REQUIRED WORK →
Exactly as they appear below, repeat the lines from the one with "margin-top: none ->" through the one with "font-style: none ->". Drop every picture.

----- RECORDS TO USE

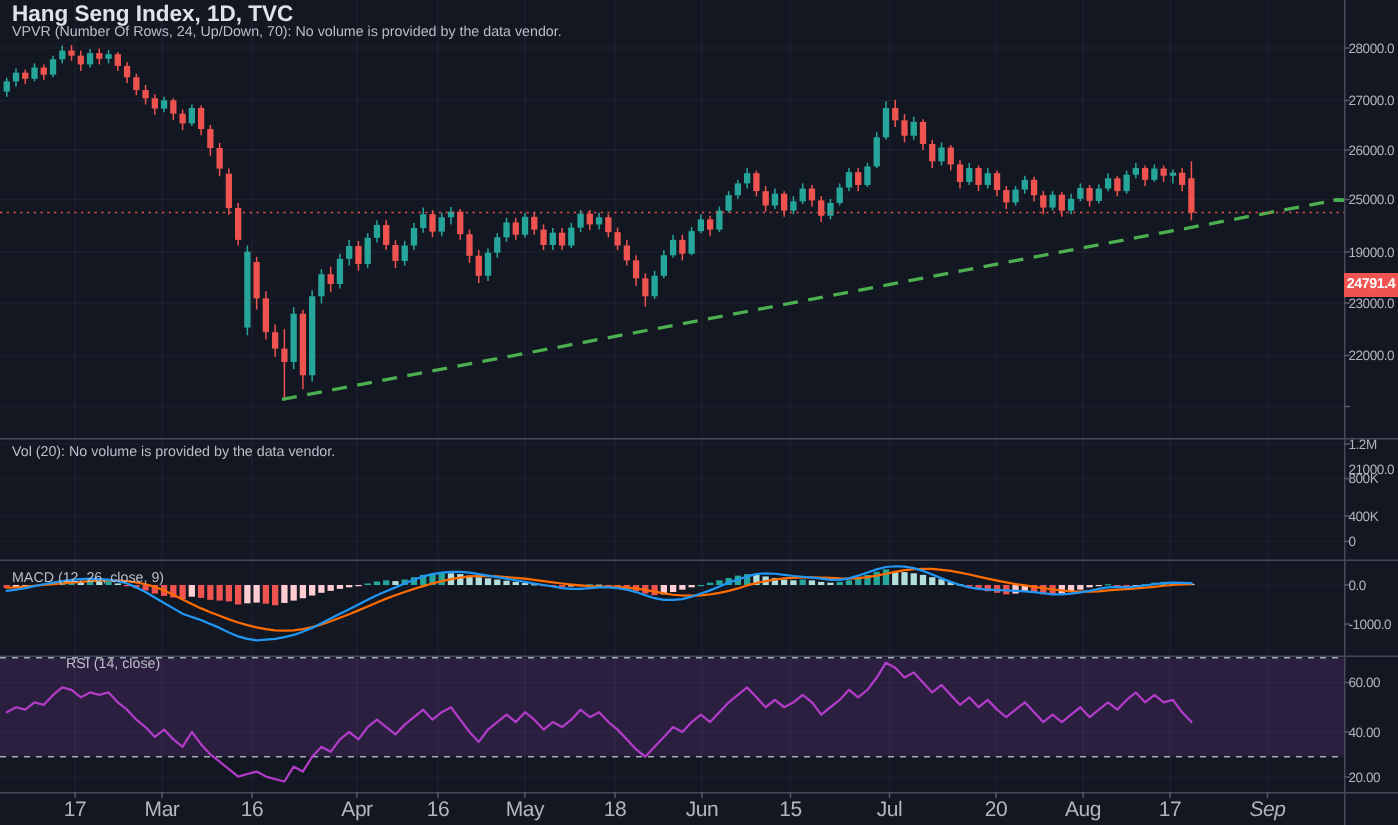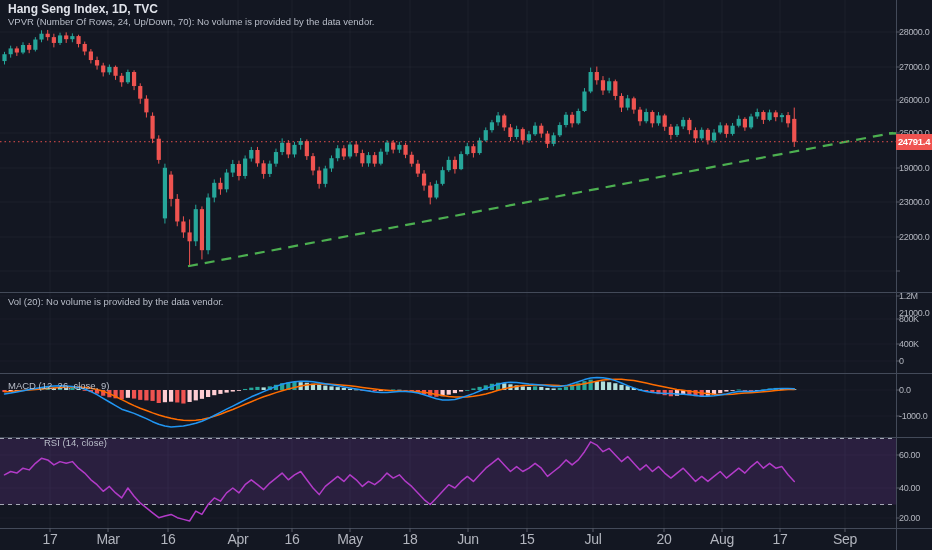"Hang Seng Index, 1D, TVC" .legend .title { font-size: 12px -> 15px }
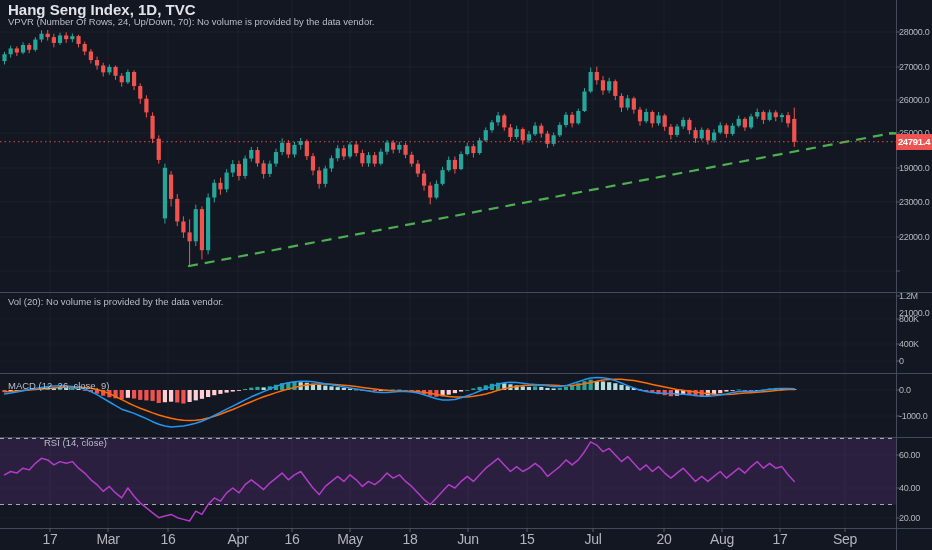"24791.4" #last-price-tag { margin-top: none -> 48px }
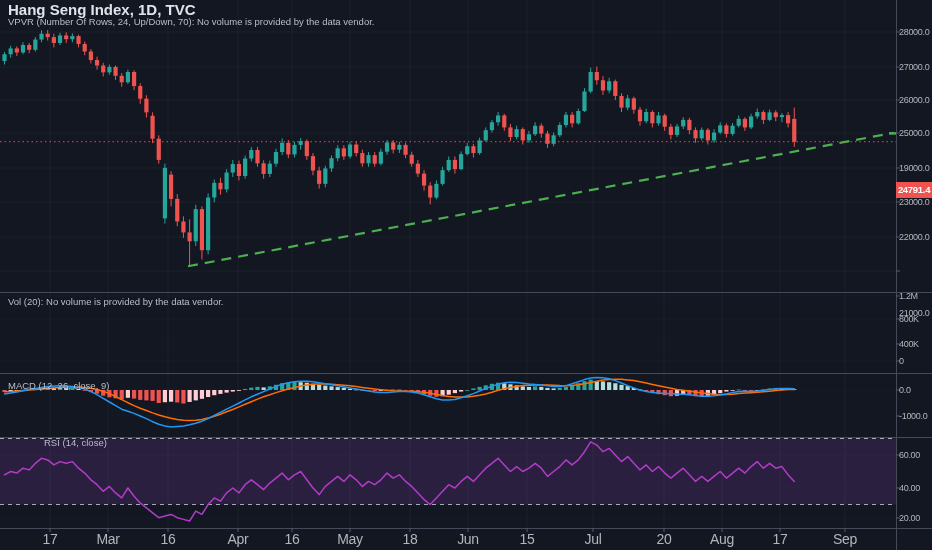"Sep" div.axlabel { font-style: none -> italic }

----------
----- RECORDS TO USE

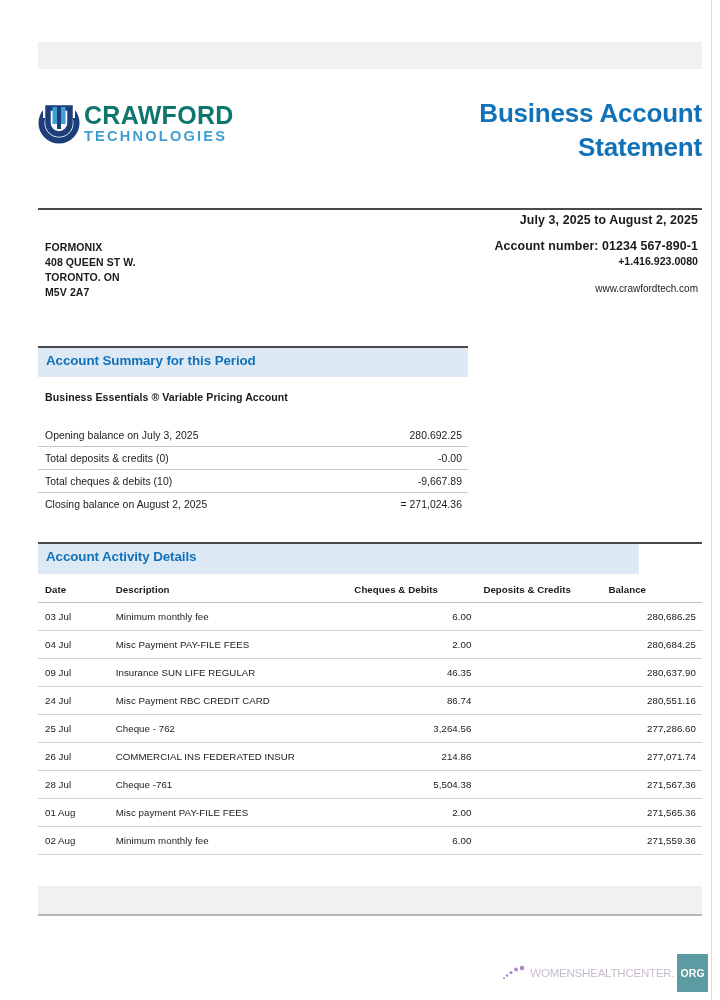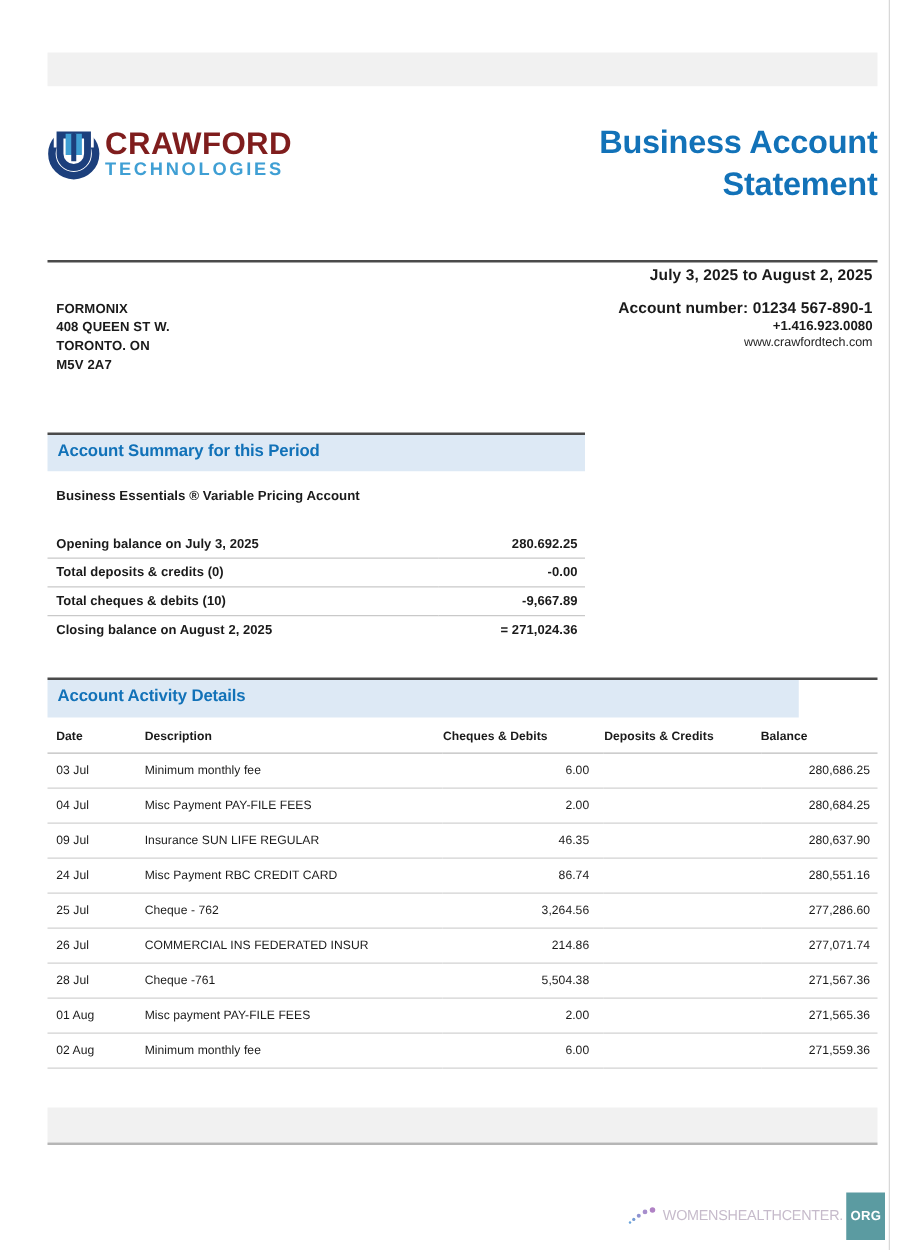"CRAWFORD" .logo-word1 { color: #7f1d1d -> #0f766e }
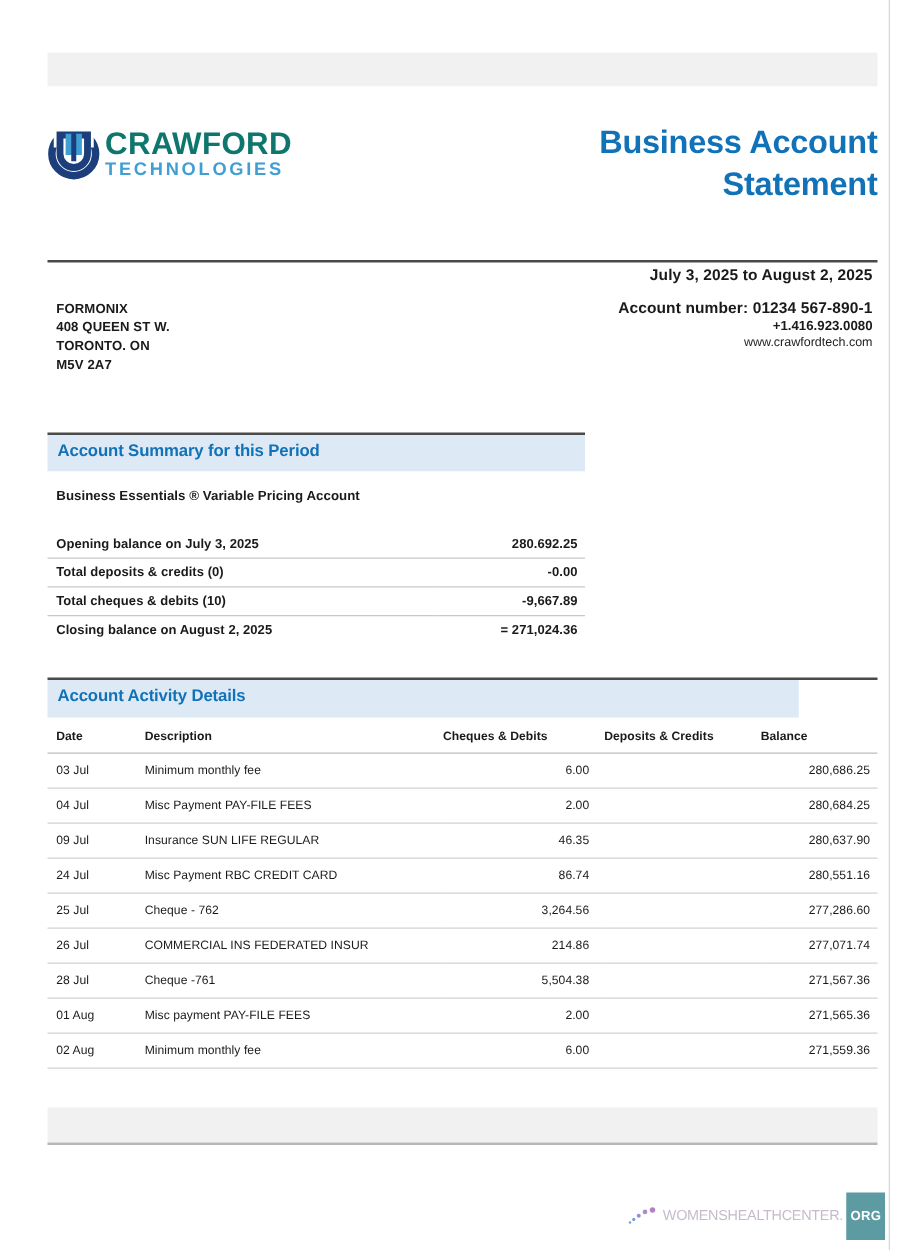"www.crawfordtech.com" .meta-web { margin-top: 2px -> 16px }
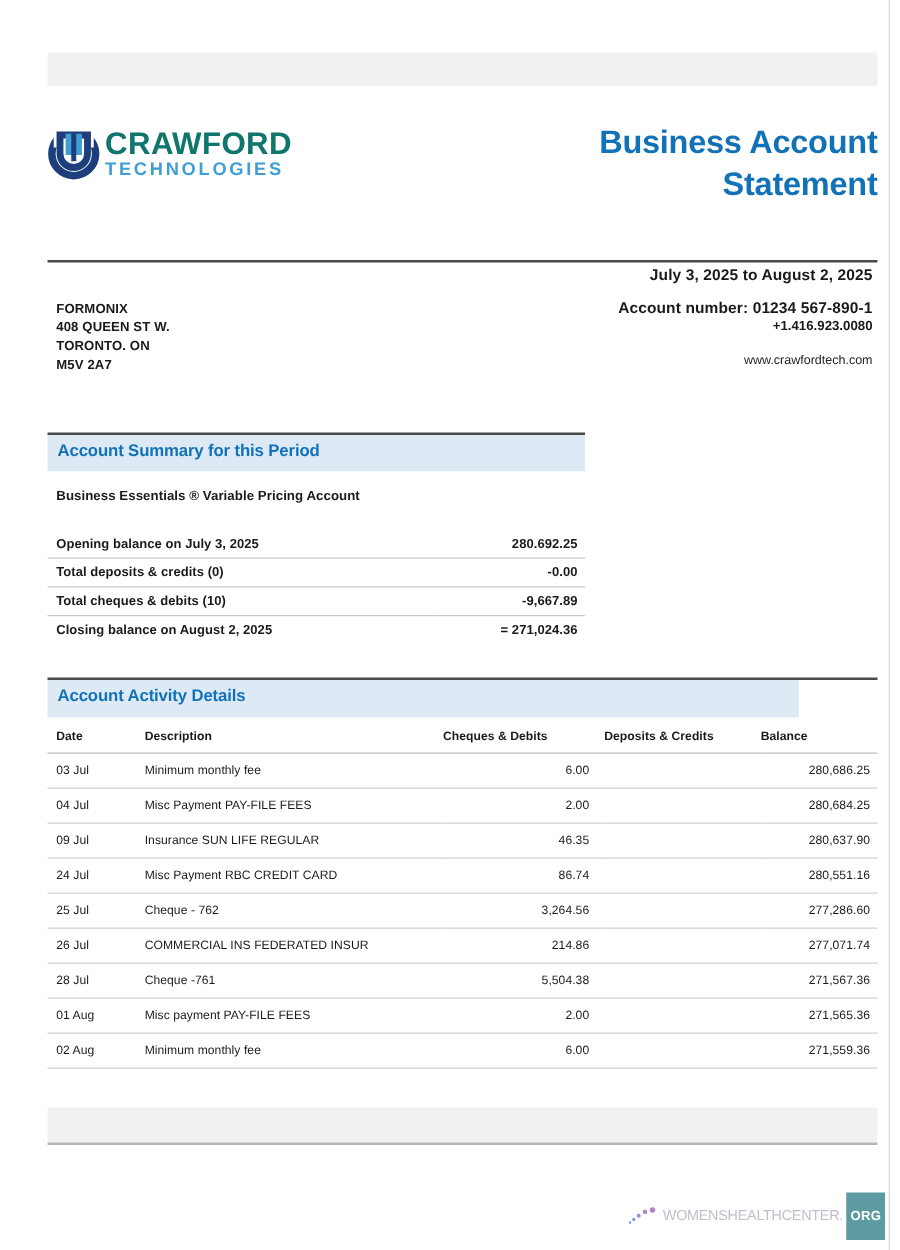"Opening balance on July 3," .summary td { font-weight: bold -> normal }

----------
----- RECORDS TO USE

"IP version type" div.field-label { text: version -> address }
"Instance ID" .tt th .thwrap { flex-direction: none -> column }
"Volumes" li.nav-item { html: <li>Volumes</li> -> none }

----------

RESULT OF THIS EXERCISE →
"24791.4" #last-price-tag { margin-top: none -> 48px }
"Sep" div.axlabel { font-style: none -> italic }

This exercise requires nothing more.